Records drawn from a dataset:
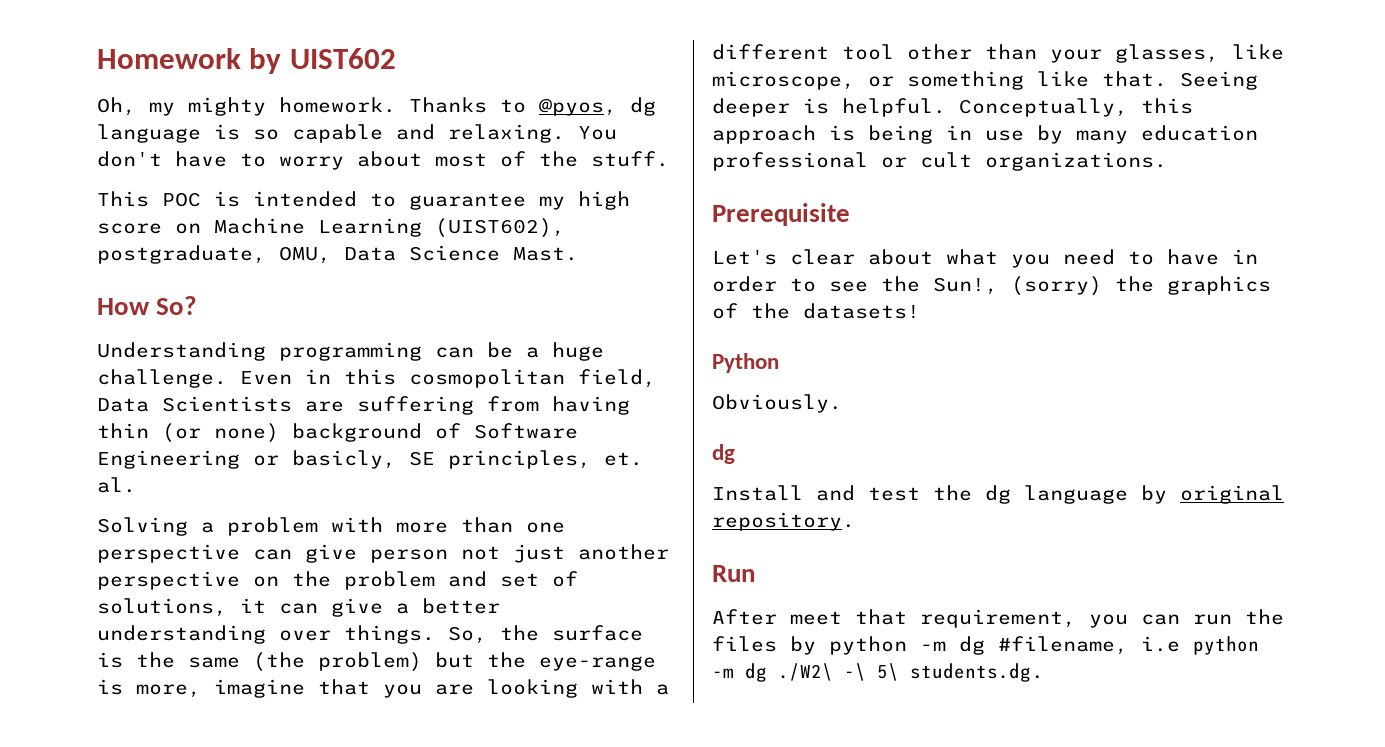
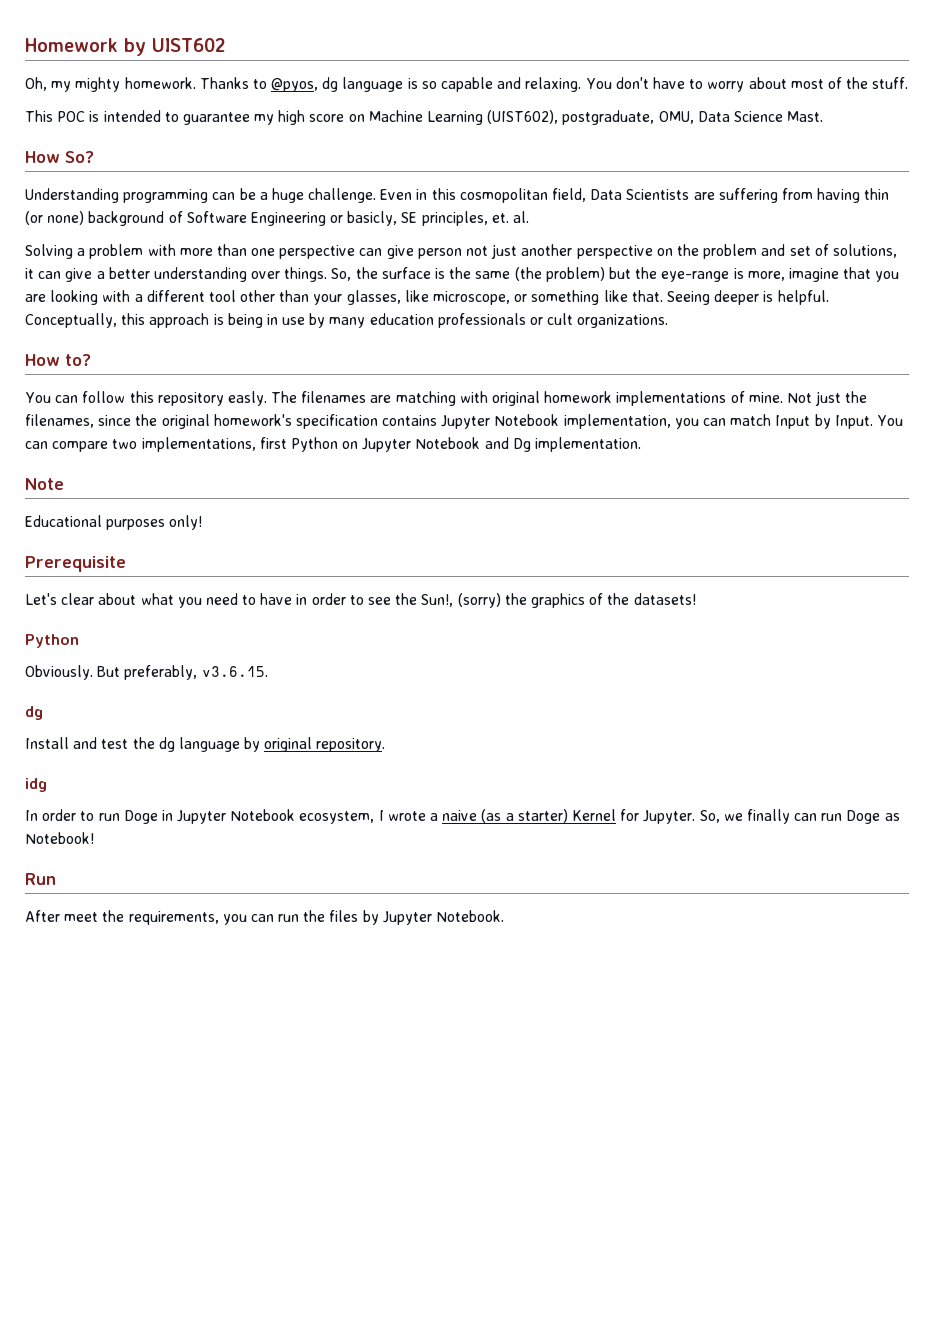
[712,152,868,171] professional -> [437,313,526,328] professionals
(1167, 161) none -> [25,354,91,366] [25,391,868,406] [25,414,903,429] [25,437,642,452] [25,478,64,490] [25,515,203,530] // How to? // You can follow this repository easly. The filenames are matching with original homework implementations of mine. Not just the filenames, since the original homework's specification contains Jupyter Notebook implementation, you can match Input by Input. You can compare two implementations, first Python on Jupyter Notebook and Dg implementation. // Note // Educational purposes only!
(842, 403) none -> [97,665,268,680] But preferably, v3.6.15.
(855, 521) none -> [25,778,47,792] [25,809,900,824] [25,832,94,844] // idg // In order to run Doge in Jupyter Notebook ecosystem, I wrote a naive (as a starter) Kernel for Jupyter. So, we finally can run Doge as Notebook!
[855,609,1076,628] that requirement, -> [102,910,219,925] the requirements,
[829,636,1259,655] [712,663,1044,682] python -m dg #filename, i.e python -m dg ./W2\ -\ 5\ students.dg. -> [382,910,505,925] Jupyter Notebook.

• TASK DETAILS
This task calls for an exact reproduction of the lines that start at the one containing "(1167, 161) none" and continue to the end of the entries above.

• RESPONSE TO THE TASK
(1167, 161) none -> [25,354,91,366] [25,391,868,406] [25,414,903,429] [25,437,642,452] [25,478,64,490] [25,515,203,530] // How to? // You can follow this repository easly. The filenames are matching with original homework implementations of mine. Not just the filenames, since the original homework's specification contains Jupyter Notebook implementation, you can match Input by Input. You can compare two implementations, first Python on Jupyter Notebook and Dg implementation. // Note // Educational purposes only!
(842, 403) none -> [97,665,268,680] But preferably, v3.6.15.
(855, 521) none -> [25,778,47,792] [25,809,900,824] [25,832,94,844] // idg // In order to run Doge in Jupyter Notebook ecosystem, I wrote a naive (as a starter) Kernel for Jupyter. So, we finally can run Doge as Notebook!
[855,609,1076,628] that requirement, -> [102,910,219,925] the requirements,
[829,636,1259,655] [712,663,1044,682] python -m dg #filename, i.e python -m dg ./W2\ -\ 5\ students.dg. -> [382,910,505,925] Jupyter Notebook.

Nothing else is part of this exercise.